Captain America: The
First Avenger is the purest distillation of the serial adventure narrative aesthetic
since Raiders of the Lost Ark introduced
us to Indiana Jones (an adventure this new film obliquely references). To say Captain America isn’t as good as Raiders is merely saying that it isn’t
the best action movie ever made. That’s hardly too big a strike against it, is
it? This is a pulpy men-on-a-mission World War II picture with a big splashy
dose of period detail and winking homage to every little bit of its genre
roots. There’s always another cliffhanger around the corner, sometimes
literally, right up into the end credits and beyond and through it all storms
Captain America who, far from being yet another indistinguishable smirk in
tights, is actually built upon a full-fledged character worth caring about.
This, my friends, is the fully satisfying pure dose of superheroic adrenaline
that I’ve been craving all summer.
Before we even get to Captain America, and all the explosive
pyrotechnics that follow, first we must meet Steve Rogers (Chris Evans), a puny
guy with a good heart, who desperately wants to join the United States Army.
It’s 1942, you see, and Nazis are marching across Europe. (There’s conflict in
Asia as well of course, but the movie doesn’t have time to fight on two
fronts). While thousands of Americans are doing their part, Rogers is forced to
sit on the sidelines, placed there by his size, his asthma, and his basic lack
of muscle and toughness. He’s filled with a sense of justice and civic duty
that is unable to find full expression, but only until a kind military
scientist (Stanley Tucci) takes pity on him and allows him entry into a special
training camp that is looking for the right man on which to try out a new
program.
Under the direction of this scientist, as well as hotshot
engineer Howard Stark (Dominic Cooper), a lovely British intelligence officer
(Hayley Atwell), and a craggy general (Tommy Lee Jones), Rogers is dosed with a
specially formulated serum that adds musculature and stamina, lifting away his
physical weakness, creating a “super solider” out of him. He’s even better than
expected, which is good because the Nazi “deep science division” led by the
villainous Johann Schmidt (Hugo Weaving) is on the march, having discovered a glowing
cube of some import in a remote Norwegian village and developed it into a kind
of supercharged energy weapon.
Rather than allowing all this to become overly somber,
silly, or convoluted, the three most common errors in so many recent movies of
this kind, Captain America barrels
forward with a ceaseless sincerity and energy from moment to moment. It’s
tremendously exciting with great bits of character and comedy for seasoning.
But rather than mercilessly grinding its way through a chaos of effects and
computerized daffiness, this is a film with shape and emotion, a sense of set
up and payoff and of fully realized characters in a fully realized world.
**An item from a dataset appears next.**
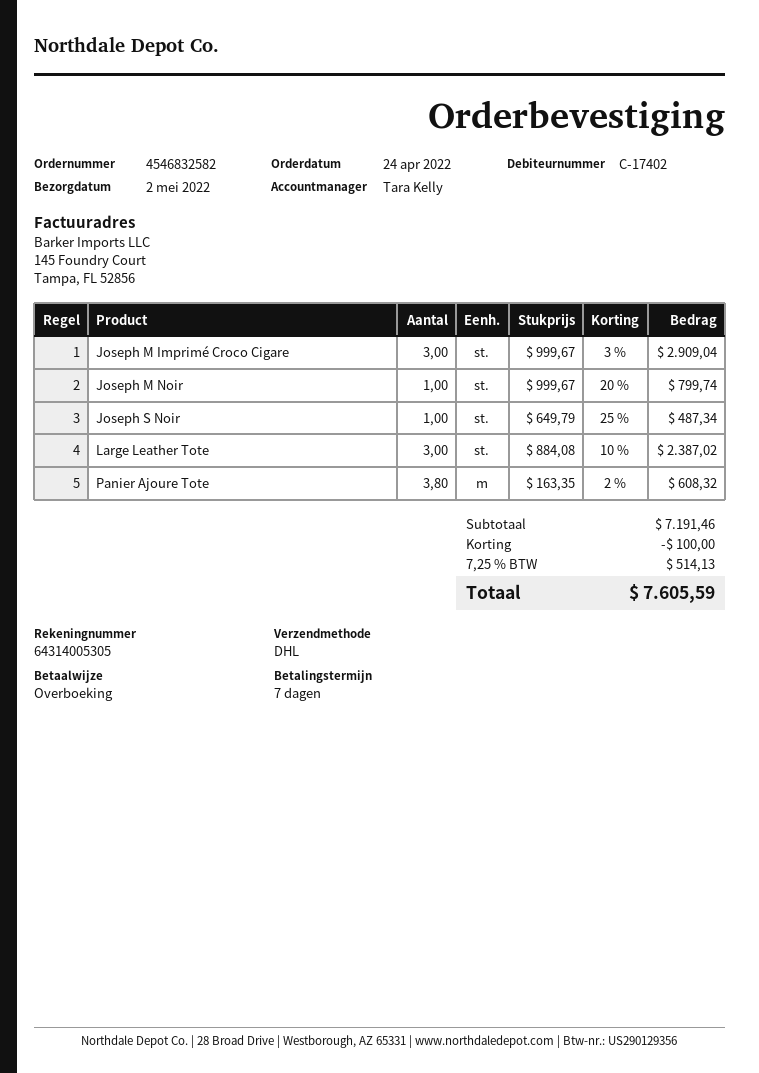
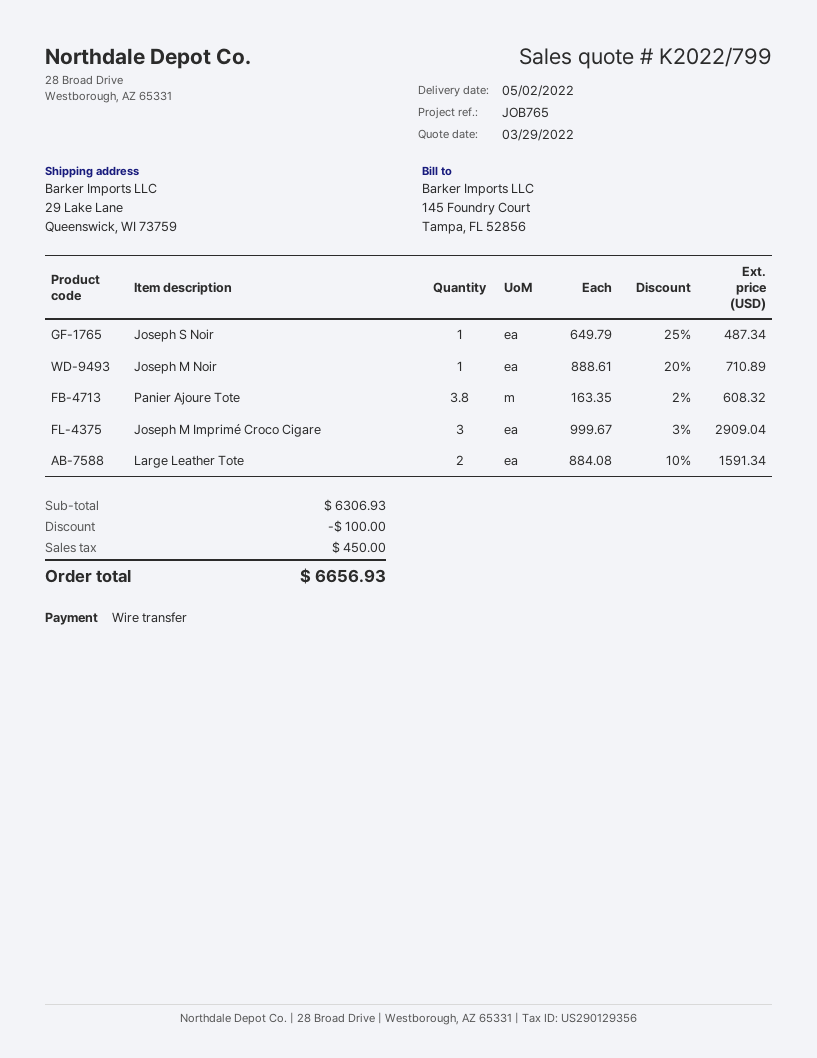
Joseph M Noir: 1 x 999.67 - 20% = 799.74 -> 1 x 888.61 - 20% = 710.89
Large Leather Tote: 3 x 884.08 - 10% = 2387.02 -> 2 x 884.08 - 10% = 1591.34
subtotal: 7191.46 -> 6306.93
tax: 514.13 -> 450.00
total: 7605.59 -> 6656.93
Each
action beat feels like a part of the plot in important ways, but even when the
Captain isn’t flinging himself and his men through combat, the movie is still
hugely entertaining.
Take, for instance, a detour on the way to the front lines
that finds the U.S. government parading Captain America across the country
promoting war bonds that’s a sequence of color and music that’s both a critique
of propaganda and essential character building. Rather than flinging the
audience straight into the action, the film has introduced us to scrawny
Rogers, moved him through science fiction hocus pocus into a superhero and then
takes its time in allowing the character to explore his new persona. The best
origin story films, like Richard Donner’s Superman,
Christopher Nolan’s Batman Begins,
and Sam Raimi’s Spider-man, allow the
character to feel his way towards the iconography, the outsized iconic persona
we all have in our heads on our way into the theater. And you certainly don’t
get much more iconic than the star-spangled Captain America who famously punched Adolf Hitler on the
cover of his very first comic book in 1941, an image that gets a nice little
reference here.
With a character so tied to the World War II iconography of
the culture’s imagination, it makes perfect sense for the narrative to reflect
the adventure serials of the day. But in its colorful Cinemascope presentation
it also feels visually similar to the retroactive glorification of the conflict
that occurred in the widescreen war flicks of the 50’s and 60’s. All of this
retro style and content is filtered through a sleeker, more modern effects
machine and then steeped in timeless sturdy craftsmanship. Here is a film with
clean, uncomplicated visual comprehensibility put to use telling a fully
realized story with characters charmingly acted that go through emotional arcs and events that
add up into a fulfilling climax. It’s popcorn pleasure of a high quality.
Director Joe Johnston, a solid if often unremarkable
filmmaker, has been in this territory before with his 1991 retro actioner The Rocketeer, a fun flop that has a
small and reasonable cult following. He bests his work there creating, I dare
say, the best film of his career by far. It’s all of a piece, fitting perfectly
between two genres, suiting each just fine. It’s both a crackling period piece
action film that smartly shies away from mindless jingoism and the most fully
engaging character-driven stand-alone puzzle piece in the larger superhero
universe that Marvel has been building with their other features like Iron Man and Thor. But that’s just added bonus to the simple fact that Captain America is flat out the most fun
I’ve had with a big budget studio adventure in a very long time.